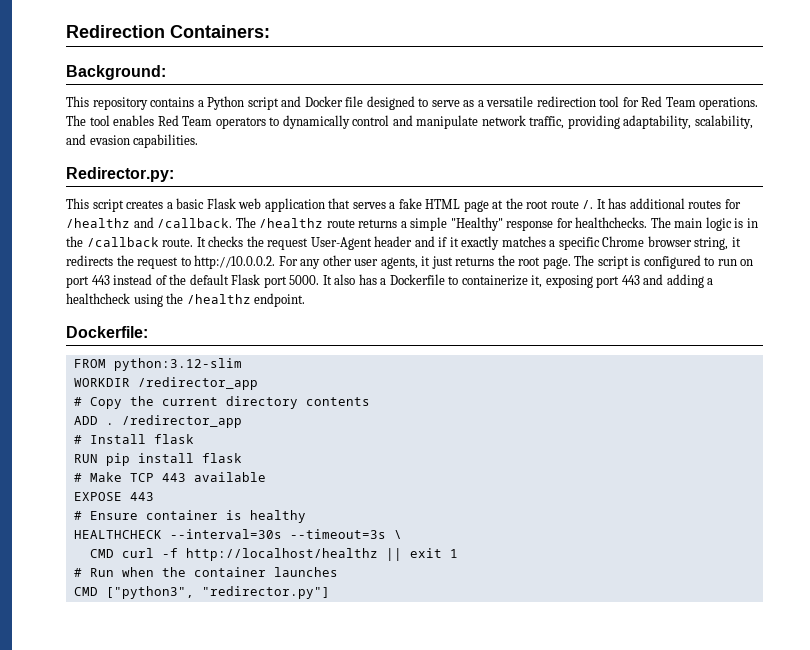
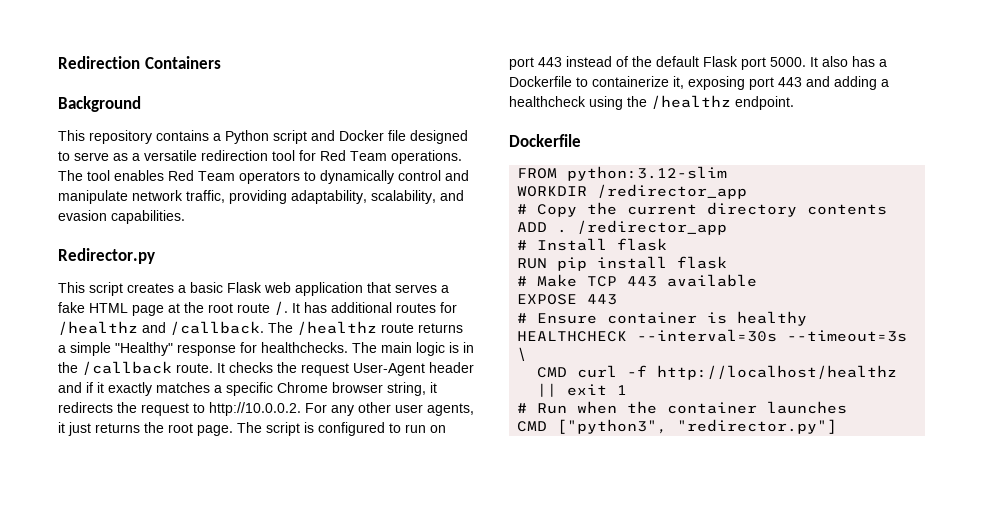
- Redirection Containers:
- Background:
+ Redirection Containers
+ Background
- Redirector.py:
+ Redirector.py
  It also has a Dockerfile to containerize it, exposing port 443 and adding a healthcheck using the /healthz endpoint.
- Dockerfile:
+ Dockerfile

___

Task to complete: Copy all records exactly, no images.

Output below:
- Redirection Containers:
- Background:
+ Redirection Containers
+ Background
- Redirector.py:
+ Redirector.py
  It also has a Dockerfile to containerize it, exposing port 443 and adding a healthcheck using the /healthz endpoint.
- Dockerfile:
+ Dockerfile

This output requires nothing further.